Один из скифов подняв руку, двинулся им навстречу, знаками призывая не бояться его.

— Может они заблудились? Или от нас едут? У царя Руса с ними мир. Подождем?

— Ох и не нравится мне это, братец…

Кочевник ехал, выпустив поводья, положив руки на бедра, словно показывая, что не собирается браться за оружие. Он был ненамного старше братьев, но долгие походы, частые схватки с врагом, невзгоды, да и вся кочевая жизнь гораздо раньше превратили его во взрослого мужчину.

Лицо у него было почти квадратное, лоб высокий, зеленые глаза — немного раскосые и широко расставленные, рот прятался в короткой, но густой светлой бороде. Русые сильно взлохмаченные волосы свободно ложились на плечи. Худой, но высокий, он смотрелся на своем скакуне почти смешно, как на пони, однако холодный взгляд кочевника подавлял всякое неуместное желание над ним издеваться, а лук, испещренный множеством зарубок — свидетельств чужой смерти, — взывал к уважению.

Приблизившись, он заговорил на их родном языке, хотя и с заметным акцентом.

— Меня зовут Хатрас.
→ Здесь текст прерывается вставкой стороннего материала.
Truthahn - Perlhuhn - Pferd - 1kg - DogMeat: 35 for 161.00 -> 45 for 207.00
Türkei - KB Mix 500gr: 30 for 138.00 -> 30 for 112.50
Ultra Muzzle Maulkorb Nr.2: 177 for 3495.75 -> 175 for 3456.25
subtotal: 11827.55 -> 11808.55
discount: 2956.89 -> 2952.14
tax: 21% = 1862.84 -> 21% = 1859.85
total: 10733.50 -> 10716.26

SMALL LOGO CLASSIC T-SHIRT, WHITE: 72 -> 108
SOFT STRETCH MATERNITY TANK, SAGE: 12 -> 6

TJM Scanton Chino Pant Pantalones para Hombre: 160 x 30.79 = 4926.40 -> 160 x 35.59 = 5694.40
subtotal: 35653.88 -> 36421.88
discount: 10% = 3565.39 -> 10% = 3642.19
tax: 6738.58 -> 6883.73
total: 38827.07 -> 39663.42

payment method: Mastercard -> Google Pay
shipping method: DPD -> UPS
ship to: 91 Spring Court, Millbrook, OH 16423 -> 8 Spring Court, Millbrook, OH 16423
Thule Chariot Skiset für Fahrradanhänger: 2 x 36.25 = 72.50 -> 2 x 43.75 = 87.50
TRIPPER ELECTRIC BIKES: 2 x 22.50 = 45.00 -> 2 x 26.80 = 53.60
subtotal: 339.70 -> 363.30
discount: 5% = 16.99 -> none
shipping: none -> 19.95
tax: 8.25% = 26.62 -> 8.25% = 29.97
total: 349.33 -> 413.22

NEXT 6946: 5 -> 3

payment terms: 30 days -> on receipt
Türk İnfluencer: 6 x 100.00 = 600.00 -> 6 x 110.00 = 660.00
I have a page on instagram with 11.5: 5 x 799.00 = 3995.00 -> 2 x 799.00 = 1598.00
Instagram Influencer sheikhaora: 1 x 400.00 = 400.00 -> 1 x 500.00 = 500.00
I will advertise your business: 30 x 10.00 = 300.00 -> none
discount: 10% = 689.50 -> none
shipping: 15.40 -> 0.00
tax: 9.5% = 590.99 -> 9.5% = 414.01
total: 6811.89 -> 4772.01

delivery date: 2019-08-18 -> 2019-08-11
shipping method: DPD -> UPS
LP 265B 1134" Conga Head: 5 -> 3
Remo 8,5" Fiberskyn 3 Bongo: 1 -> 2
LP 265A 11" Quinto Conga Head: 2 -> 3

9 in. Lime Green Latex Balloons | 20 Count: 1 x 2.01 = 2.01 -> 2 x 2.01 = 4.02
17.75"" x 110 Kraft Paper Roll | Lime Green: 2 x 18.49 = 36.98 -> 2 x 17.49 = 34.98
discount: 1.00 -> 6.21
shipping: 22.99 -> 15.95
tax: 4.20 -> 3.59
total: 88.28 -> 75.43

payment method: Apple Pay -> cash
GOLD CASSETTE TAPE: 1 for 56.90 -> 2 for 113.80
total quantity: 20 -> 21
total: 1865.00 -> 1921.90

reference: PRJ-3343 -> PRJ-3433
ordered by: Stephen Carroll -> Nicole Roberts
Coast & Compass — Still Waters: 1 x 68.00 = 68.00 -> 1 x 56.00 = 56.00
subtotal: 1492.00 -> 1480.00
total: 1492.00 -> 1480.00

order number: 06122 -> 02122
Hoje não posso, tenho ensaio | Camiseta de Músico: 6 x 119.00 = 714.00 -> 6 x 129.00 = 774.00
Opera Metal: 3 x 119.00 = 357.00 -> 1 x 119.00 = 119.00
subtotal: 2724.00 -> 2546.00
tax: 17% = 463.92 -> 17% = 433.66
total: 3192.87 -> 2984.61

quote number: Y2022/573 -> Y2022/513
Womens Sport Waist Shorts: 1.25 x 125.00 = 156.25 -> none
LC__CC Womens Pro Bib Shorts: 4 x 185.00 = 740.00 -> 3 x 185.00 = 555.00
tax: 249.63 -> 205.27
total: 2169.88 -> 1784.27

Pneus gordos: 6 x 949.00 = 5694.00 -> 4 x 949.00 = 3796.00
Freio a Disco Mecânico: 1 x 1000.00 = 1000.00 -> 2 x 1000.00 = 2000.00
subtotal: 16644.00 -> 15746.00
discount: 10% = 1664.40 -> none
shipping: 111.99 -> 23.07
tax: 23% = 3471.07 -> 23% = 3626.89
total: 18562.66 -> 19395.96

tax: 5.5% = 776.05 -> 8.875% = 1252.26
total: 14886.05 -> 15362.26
Мы не тронем вас. Оставьте нам своих лошадей — и можете идти, — изложил он условие скифов.

Братья переглянулись. Уж лучше смерть в бою, чем такое бесчестие.

Но сначала кое-кто поплатится за свою дерзость.

Кинжал, спрятанный в голенище, незаметно лег на ладонь, и в то же мгновение рука Асатура выстрелила, как праща, в сторону переговорщика. Тонкий клинок ударился врагу в грудь, на четыре пальца выше сердца, свалив ездока на землю.

[17] Хитон — мужской хитон делали из прямоугольного куска ткани, сложенного пополам по вертикали и перехваченного на плечах пряжками. Хитон всегда подпоясывался. В Ассирии его длина зависела от возраста и социального положения человека. Чаще всего одежда доходила до колен, но жрецы и должностные лица носили длинные (до лодыжек) хитоны. Воины, напротив, обычно укорачивали их до самых бедер.

[18] Эребуни — древний город государства Урарту, находился на окраине современного Еревана в Армении. Был основан царем Урарту Аргишти I в 782 году до н. э. в качестве опорного пункта для закрепления урартов в Араратской долине.

[19] Несейские скакуны — одна из самых древних пород лошадей, прямой потомок арабских скакунов и ахалтекинцев. В Древнем мире несейские (ниссейские) лошади ценились наиболее высоко и, как правило, могли принадлежать лишь аристократии.

[20] Тушпа — столица Урарту периода его расцвета. Располагалась на берегу озера Ван, на западной окраине современного города Ван.